Summary of Bill: Districts may only be created within the corporate boundaries of a single city, or within a county subject to the jurisdiction of a boundary review board. District creation must be consistent with any applicable State Environmental Policy Act (SEPA) goals and requirements under Chapter 43.21C RWC, as well as any requirements for boundary review under Chapter 36.93 RCW. All expenses incurred for boundary review must be borne by the initiator of the district proposal. If the proposed district includes territory from more than one BRB jurisdiction, then each section is separately subject to review by the BRB in that jurisdiction.

If the proposed district includes property in both a city and unincorporated areas of the county, a proposal to create a district is initiated if the city and county governing bodies separately adopt resolutions to that effect.
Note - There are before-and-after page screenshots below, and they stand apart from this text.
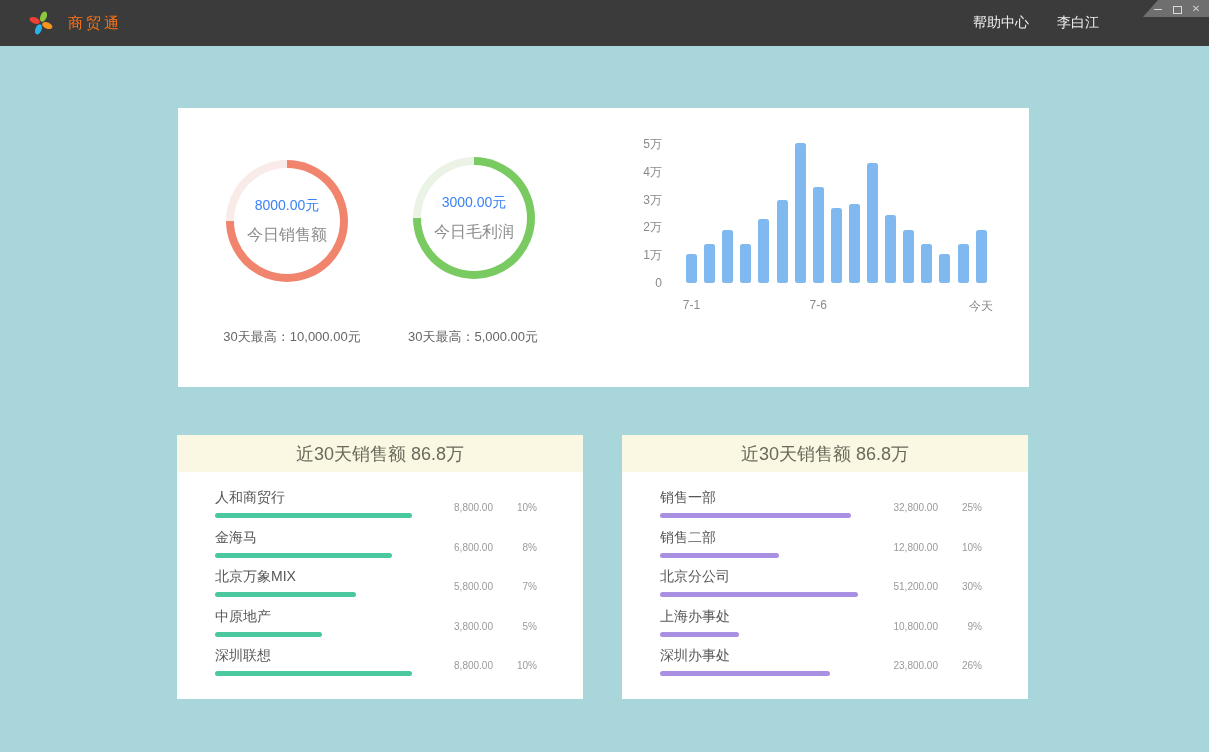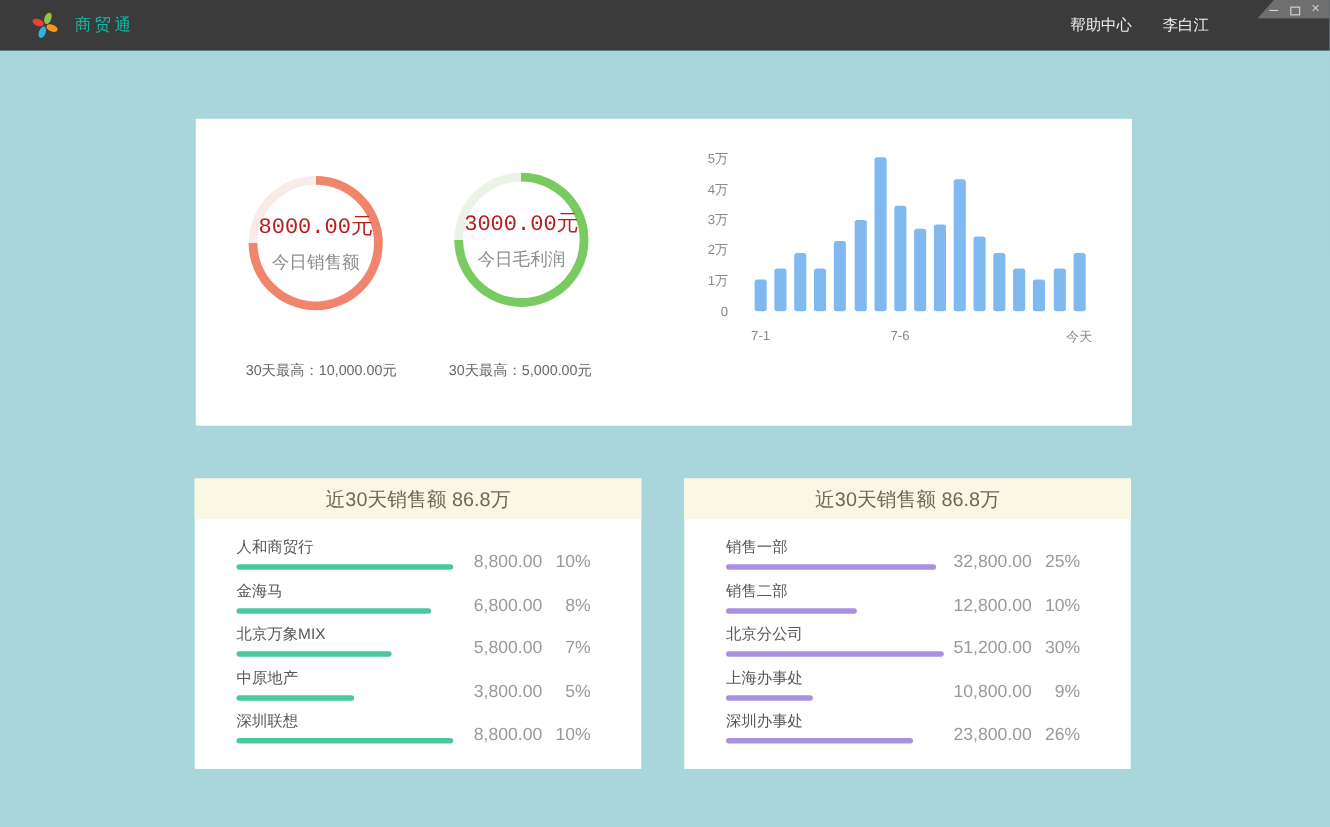--- a/index.html
+++ b/index.html
@@ -2,37 +2,37 @@
 <html><head>
 <meta charset="utf-8">
 <style>
   * { margin:0; padding:0; box-sizing:border-box; }
   html,body { background:#a9d6db; font-family:"Liberation Sans","DejaVu Sans",sans-serif; }
   .screen { position:relative; width:1209px; height:752px; background:#a9d6db; overflow:hidden; margin:0 auto; }
 
   
   .titlebar { position:absolute; left:0; top:0; width:100%; height:46px; background:#3b3b3b; }
   .logo { position:absolute; left:28px; top:10px; width:26px; height:26px; }
-  .app-title { position:absolute; left:68px; top:0; height:46px; line-height:46px; color:#14b8a6; font-size:15px; letter-spacing:3px; }
+  .app-title { position:absolute; left:68px; top:0; height:46px; line-height:46px; color:#f97316; font-size:15px; letter-spacing:3px; }
   .tb-right { position:absolute; right:110px; top:0; height:46px; display:flex; align-items:center; gap:28px;margin-left:32px; }
   .tb-link { color:#f0f0f0; font-size:14px; cursor:pointer; }
   .win-controls { position:absolute; top:0; right:0; width:66px; height:17px; background:#6f6f6f;
     clip-path:polygon(15px 0, 100% 0, 100% 100%, 0 100%);
     display:flex; align-items:center; justify-content:flex-end; gap:9px; padding:0 8px 0 0; }
   .wc { width:10px; height:10px; position:relative; cursor:pointer; }
   .wc-min::after { content:""; position:absolute; left:1px; top:5px; width:8px; height:1.5px; background:#d9d9d9; }
   .wc-max::after { content:""; position:absolute; left:1px; top:2px; width:7px; height:6px; border:1.2px solid #d9d9d9; }
   .wc-close { color:#cfcfcf; font-size:10px; line-height:10px; text-align:center; }
 
   
   .card-top { position:absolute; left:178px; top:108px; width:851px; height:279px; background:#fff; }
   .gauge { position:absolute; width:122px; height:122px; border-radius:50%; }
   .gauge-inner { position:absolute; inset:8px; border-radius:50%; background:#fff;
     display:flex; flex-direction:column; align-items:center; justify-content:center; }
-  .g-val { font-size:20px; color:#b91c1c;font-family:Liberation Mono, monospace; }
+  .g-val { font-size:14px; color:#3b82f6; }
   .g-label { font-size:16px; color:#8c8c8c; margin-top:10px; }
   #gauge0 { left:48px; top:52px; }
   #gauge1 { left:235px; top:49px; }
   .cap { position:absolute; top:220px; width:240px; text-align:center; font-size:13px; color:#666; }
   #cap0 { left:-6px; } #cap1 { left:175px; } #cap2 { left:547px; }
 
   
   #yticks { position:absolute; left:420px; top:36px; width:64px; height:145px; }
   .ytick { position:absolute; right:0; width:100%; height:16px; line-height:16px; font-size:12px; color:#8a8a8a; text-align:right; }
   #bar-plot { position:absolute; left:508px; top:36px; width:302px; height:139px; }
@@ -42,21 +42,21 @@
 
   
   .rank-card { position:absolute; top:435px; width:406px; height:264px; background:#fff; }
   #rank0 { left:177px; } #rank1 { left:622px; }
   .rank-head { height:37px; background:#faf8e2; display:flex; align-items:center; justify-content:center;
     font-size:18px; color:#6b695c; }
   .rank-body { padding:17px 46px 0 38px; }
   .rank-row { position:relative; height:39.5px; }
   .r-label { font-size:14px; color:#565656; }
   .r-bar { height:5px; border-radius:3px; margin-top:6px; }
-  .r-values { position:absolute; right:0; top:13px; display:flex; font-size:16px; color:#9a9a9a; }
+  .r-values { position:absolute; right:0; top:13px; display:flex; font-size:10px; color:#9a9a9a; }
   .r-amount { width:88px; text-align:right; }
   .r-pct { width:44px; text-align:right; }
 </style>
 </head>
 <body>
 
 <div class="screen">
 
   <div class="titlebar">
     <svg class="logo" viewBox="0 0 26 26">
Also, if the proposed district includes territory outside the boundaries of a single city, a proposal is initiated if a petition is signed by 15 percent of the voters in each county to be included.

Petitions must be consistent with general elections statutes and petition sufficiency requirements in Title 29A and RCW 35.21.005 respectively. If a proposal fails due to an insufficient number of signatures, rejection by a boundary review board, or failure to receive the necessary votes in an election, no petition may be submitted that contains 75 percent or more of the same area for five years from the date of the last action. A district initiated by petition after the effective date of this act does not have the power of eminent domain.
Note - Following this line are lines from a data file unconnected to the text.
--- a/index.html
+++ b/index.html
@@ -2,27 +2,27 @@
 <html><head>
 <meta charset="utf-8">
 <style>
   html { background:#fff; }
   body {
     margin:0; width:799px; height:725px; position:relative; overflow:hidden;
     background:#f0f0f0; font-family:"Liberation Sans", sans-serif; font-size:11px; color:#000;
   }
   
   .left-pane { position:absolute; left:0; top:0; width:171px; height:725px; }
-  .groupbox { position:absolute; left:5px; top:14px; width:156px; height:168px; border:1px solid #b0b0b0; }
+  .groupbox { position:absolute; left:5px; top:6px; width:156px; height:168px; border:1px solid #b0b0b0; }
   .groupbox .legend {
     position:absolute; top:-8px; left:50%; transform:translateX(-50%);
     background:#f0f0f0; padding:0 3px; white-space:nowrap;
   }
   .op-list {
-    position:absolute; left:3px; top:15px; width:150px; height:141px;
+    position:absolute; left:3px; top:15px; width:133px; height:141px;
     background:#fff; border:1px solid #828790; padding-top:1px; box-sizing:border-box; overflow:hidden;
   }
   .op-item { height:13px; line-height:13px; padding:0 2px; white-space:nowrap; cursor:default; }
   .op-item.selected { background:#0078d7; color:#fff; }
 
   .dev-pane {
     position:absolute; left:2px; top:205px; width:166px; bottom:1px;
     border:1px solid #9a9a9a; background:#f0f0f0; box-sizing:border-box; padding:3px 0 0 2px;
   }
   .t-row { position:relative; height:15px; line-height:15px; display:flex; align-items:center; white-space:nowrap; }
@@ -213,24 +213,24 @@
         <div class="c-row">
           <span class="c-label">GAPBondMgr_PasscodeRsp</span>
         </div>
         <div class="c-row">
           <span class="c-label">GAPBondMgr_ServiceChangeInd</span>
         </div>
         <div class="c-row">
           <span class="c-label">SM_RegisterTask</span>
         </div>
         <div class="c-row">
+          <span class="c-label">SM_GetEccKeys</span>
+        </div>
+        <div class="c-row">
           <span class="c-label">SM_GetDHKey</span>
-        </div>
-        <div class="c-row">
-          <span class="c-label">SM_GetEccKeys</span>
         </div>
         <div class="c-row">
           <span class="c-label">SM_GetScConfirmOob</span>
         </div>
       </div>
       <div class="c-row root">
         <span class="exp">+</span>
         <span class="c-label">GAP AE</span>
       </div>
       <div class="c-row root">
If the proposed district includes territory from more than one county, separate ballots must be submitted to the applicable voters in each county. Results must be tabulated separately, and the district must receive a majority of votes in each area.

The authority of the district board of commissioners does not supersede the authority of any other taxing district.

Appropriation: None.

Fiscal Note: Not requested.

Committee/Commission/Task Force Created: No.
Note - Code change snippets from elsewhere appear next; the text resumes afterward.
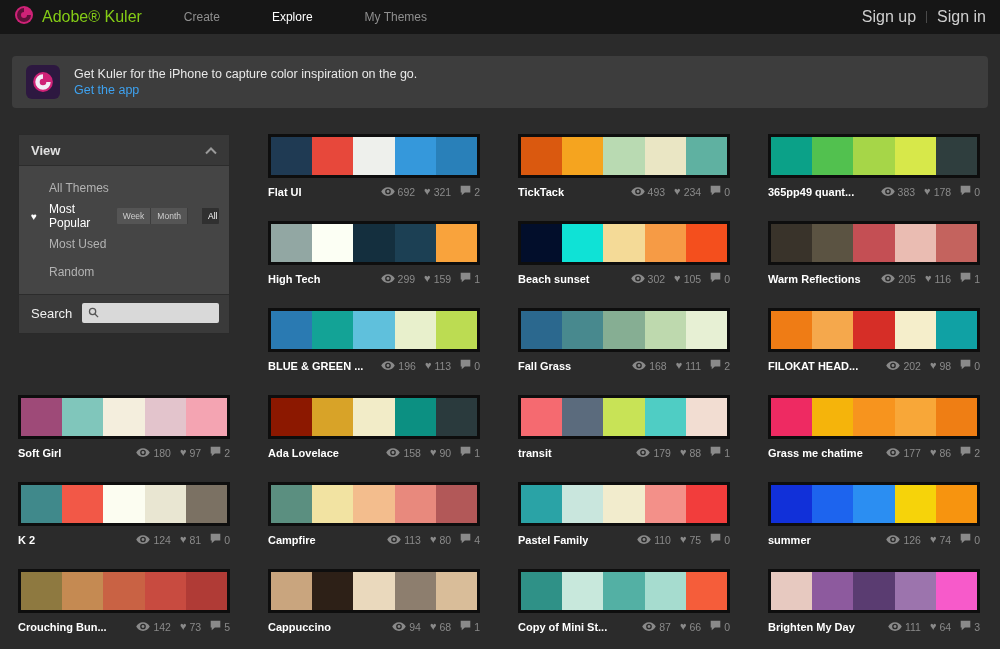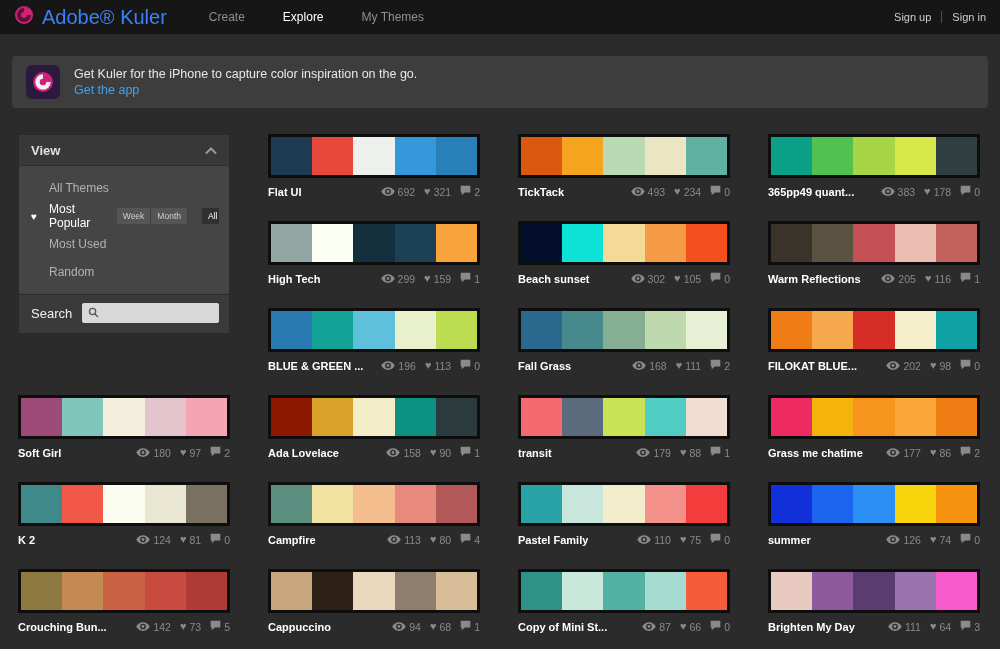--- a/index.html
+++ b/index.html
@@ -1,26 +1,26 @@
 <!DOCTYPE html>
 <html><head>
 <meta charset="utf-8">
 <style>
   html,body{margin:0;padding:0;background:#2b2b2b;font-family:"Liberation Sans",sans-serif;}
   .page{width:1000px;height:649px;background:#2b2b2b;overflow:hidden;position:relative;}
 
   
   .topbar{height:34px;background:#161616;display:flex;align-items:center;padding:0 14px;box-sizing:border-box;}
   .brand{display:flex;align-items:center;gap:8px;}
-  .brand-name{color:#3b82f6;font-size:20px;}
-  .main-nav{display:flex;gap:38px;margin-left:42px;flex:1;}
+  .brand-name{color:#84cc16;font-size:16px;}
+  .main-nav{display:flex;gap:52px;margin-left:42px;flex:1;}
   .nav-item{color:#8f8f8f;font-size:12px;cursor:pointer;}
   .nav-item.active{color:#ffffff;}
   .auth{display:flex;align-items:center;gap:10px;}
-  .auth a{color:#cfcfcf;font-size:11px;text-decoration:none;cursor:pointer;}
+  .auth a{color:#cfcfcf;font-size:16px;text-decoration:none;cursor:pointer;}
   .auth-divider{width:1px;height:12px;background:#4a4a4a;}
 
   
   .banner{margin:22px 12px 0 12px;background:#3d3d3d;border-radius:4px;display:flex;align-items:center;padding:8px 14px;gap:14px;height:36px;}
   .app-icon{width:34px;height:34px;border-radius:6px;background:#2d1840;display:flex;align-items:center;justify-content:center;flex:none;}
   .banner-text-wrap{display:flex;flex-direction:column;gap:2px;}
   .banner-text{color:#e8e8e8;font-size:12.5px;}
   .get-app{color:#3ea2f0;font-size:12.5px;text-decoration:none;cursor:pointer;}
 
   
@@ -428,21 +428,21 @@
 
   <div class="card">
     <div class="strip">
           <div class="swatch" style="background: rgb(239, 124, 21);"></div>
           <div class="swatch" style="background: rgb(245, 168, 76);"></div>
           <div class="swatch" style="background: rgb(214, 46, 39);"></div>
           <div class="swatch" style="background: rgb(245, 238, 203);"></div>
           <div class="swatch" style="background: rgb(16, 161, 164);"></div>
         </div>
     <div class="caption">
-      <span class="tname">FILOKAT BLUE...</span>
+      <span class="tname">FILOKAT HEAD...</span>
       <span class="stats">
         <span class="stat">
           <span>
             <svg width="14" height="9" viewBox="0 0 24 15">
                   <path d="M12 0C7 0 2.6 2.9.4 7.5 2.6 12.1 7 15 12 15s9.4-2.9 11.6-7.5C21.4 2.9 17 0 12 0zm0 12.4a4.9 4.9 0 110-9.8 4.9 4.9 0 010 9.8z" fill="#8a8a8a"></path>
                   <circle cx="12" cy="7.5" r="2.4" fill="#8a8a8a"></circle>
                 </svg>
           </span>
           <span class="views">202</span>
         </span>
Effective Date: Ninety days after adjournment of session in which bill is passed.

Staff Summary of Public Testimony: PRO: This is about technical cleanup and clarification, not creating new barriers. The bill clarifies which standard will apply for petitions. BRBs are the only entities that can assure there is no cherry-picking in the formation of a district. Theoretically, one county could put a proposition on the ballot even though the other county disagrees. Both jurisdictions should have equal say. The five-year limit and the eminent domain issue are areas of concern. There has been misinformation surrounding this bill. There are demonstrated flaws that this bill will fix. The bill actually makes it easier for districts to be formed. SEPA and GMA should be required, and BRBs are the mechanism for enforcing the GMA. Eminent domain should be left in the hands of government professionals.

CON: Parks are facing unprecedented potential disclosures. This bill says we don't want to trust voters, or give folks a chance to repackage and try again. Most entities have eminent domain, and park districts shouldn't be treated differently. Counties that don't have a BRB would be required to have one. A metropolitan park district is often the best model for funding, especially at a regional level. This takes away the district's ability to adapt. Needs are defined by the service area, not the county boundaries. Deferred maintenance will be a problem. It makes more sense for a park district to use eminent domain than for any other entity to use it. This comes down to the notion of self-determination and local control. There are only eight metropolitan park districts.

Persons Testifying: PRO: Representative Morris, prime sponsor; Roger Mitchell, North Sound Conservancy.

CON: Marc Connelly, Peninsula Metro Park District; Travis Stombaugh, Si View Metro Park District; Doug Levy, Washington Recreation and Park Association; Jessi Richarson, city of Sammamish; Vern Veysey, Realtors.